#### Extracted records:
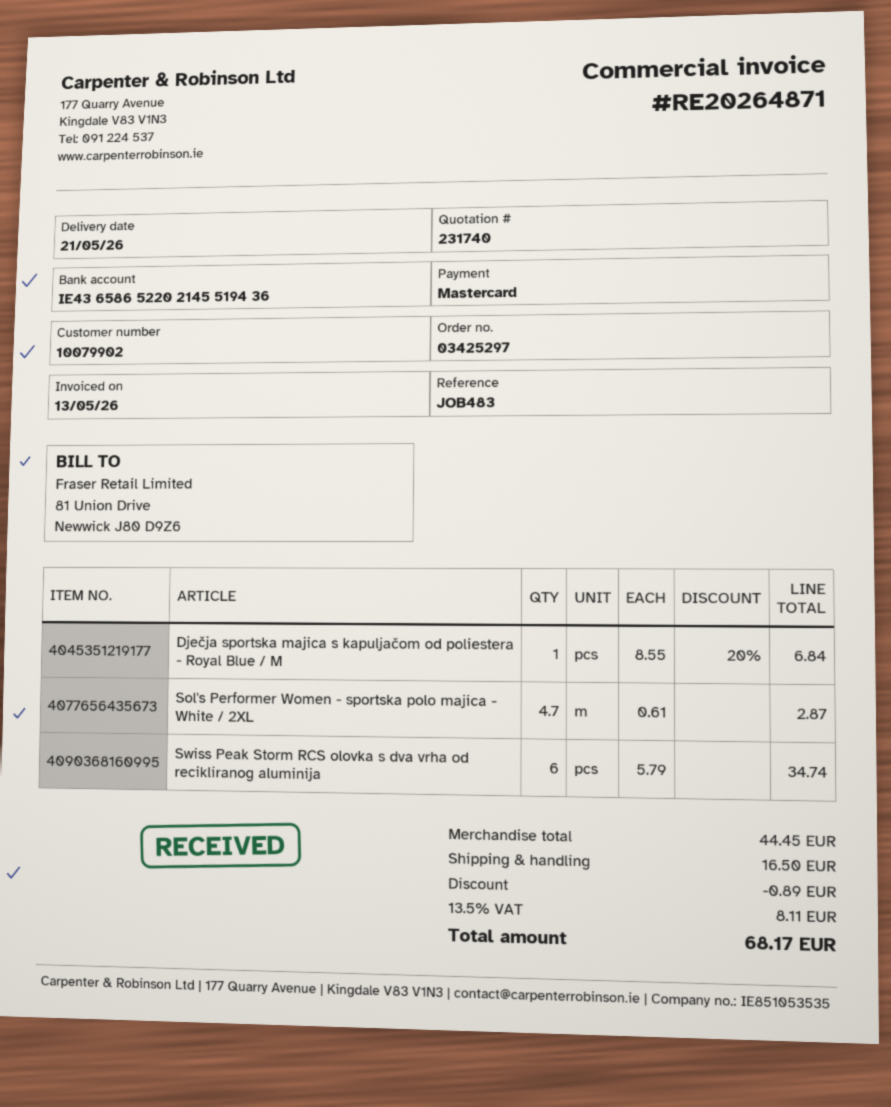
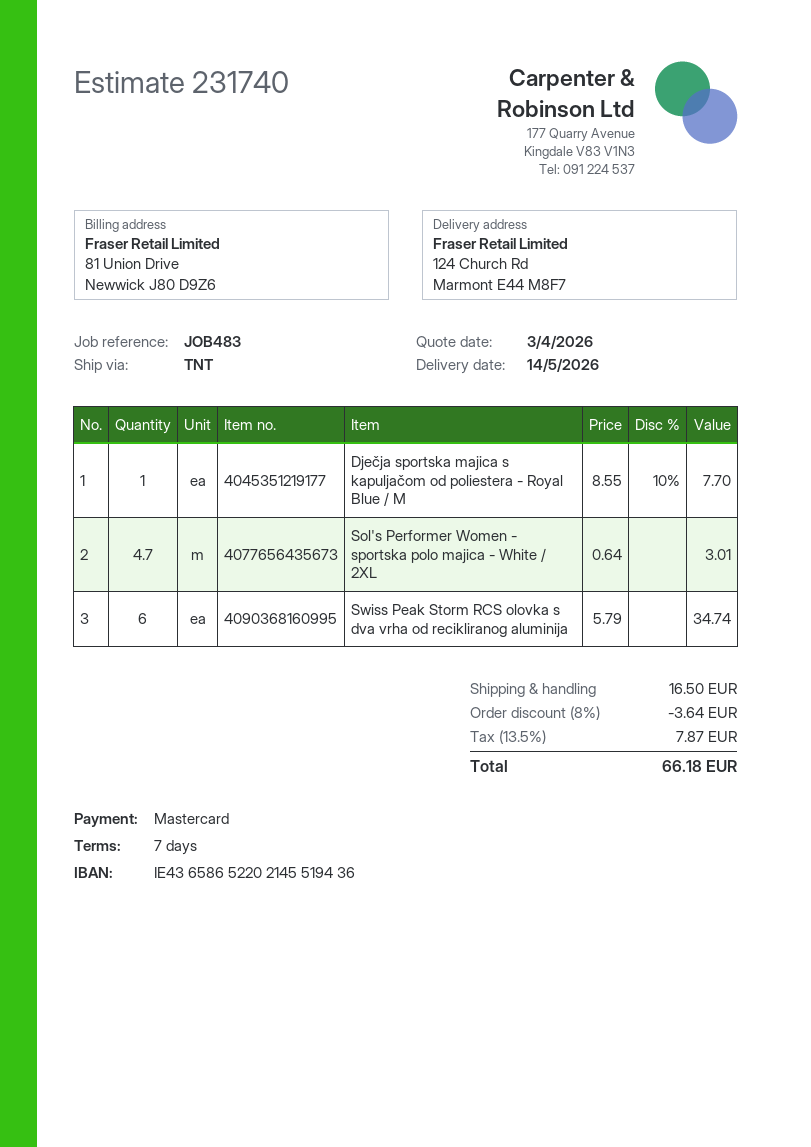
delivery date: 2026-05-21 -> 2026-05-14
Dječja sportska majica s kapuljačom od poliestera - Royal Blue / M: 1 x 8.55 - 20% = 6.84 -> 1 x 8.55 - 10% = 7.70
Sol's Performer Women - sportska polo majica - White / 2XL: 4.7 x 0.61 = 2.87 -> 4.7 x 0.64 = 3.01
discount: 0.89 -> 3.64
tax: 13.5% = 8.11 -> 13.5% = 7.87
total: 68.17 -> 66.18

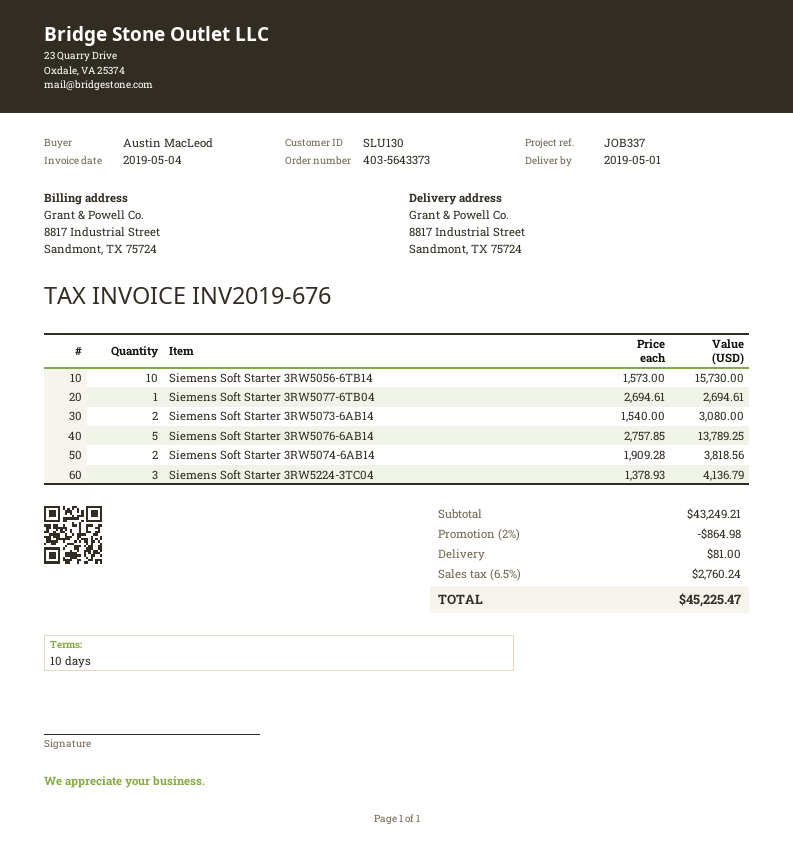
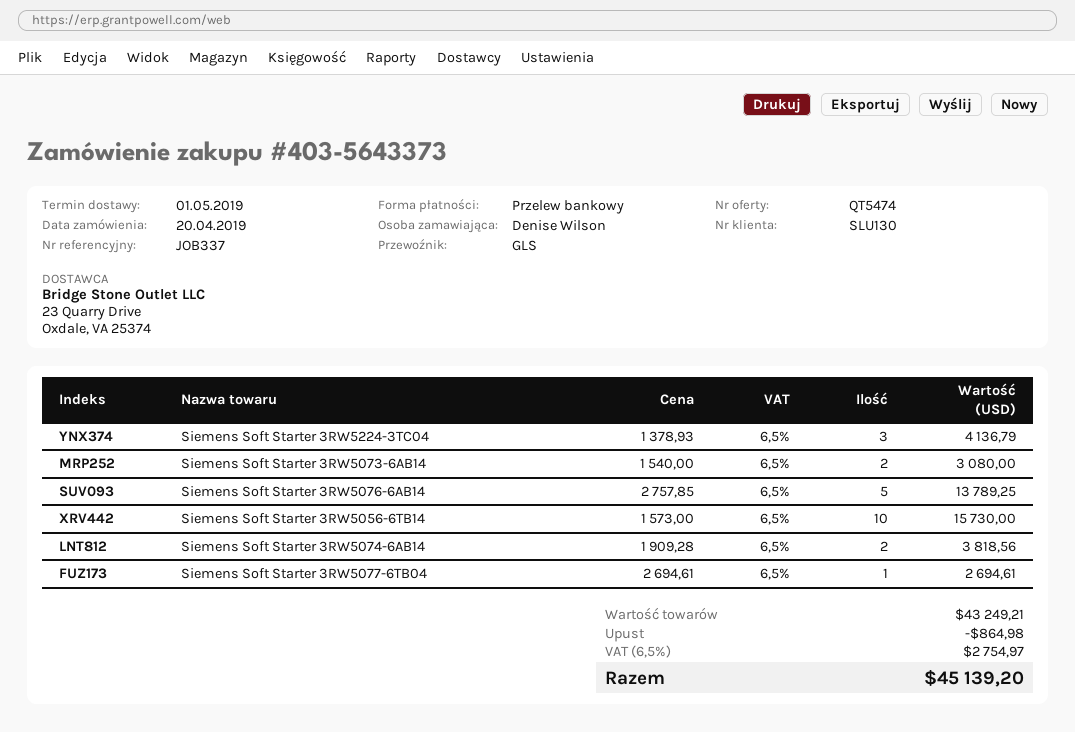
ordered by: Austin MacLeod -> Denise Wilson
shipping: 81.00 -> none
tax: 6.5% = 2760.24 -> 6.5% = 2754.97
total: 45225.47 -> 45139.20

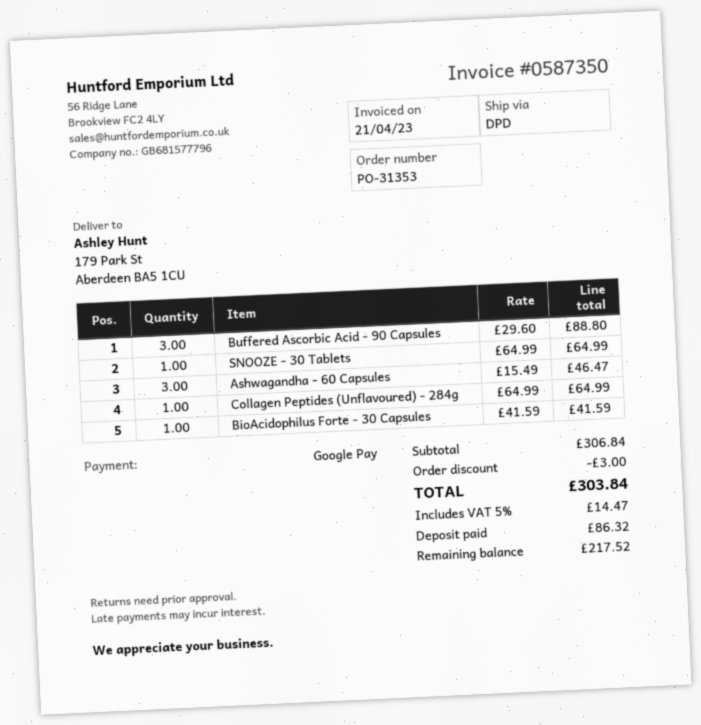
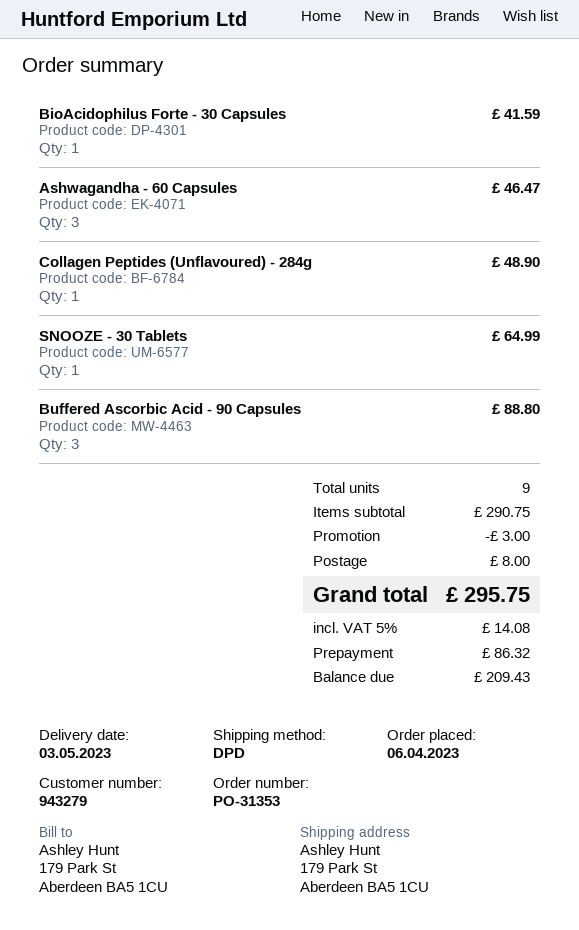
Collagen Peptides (Unflavoured) - 284g: 1 for 64.99 -> 1 for 48.90
subtotal: 306.84 -> 290.75
shipping: none -> 8.00
tax: 5% = 14.47 -> 5% = 14.08
total: 303.84 -> 295.75
balance: 217.52 -> 209.43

#### Exercise prompt:
Say, as a single number, how many lines of the records hold the word "none".

#### Result of this exercise:
2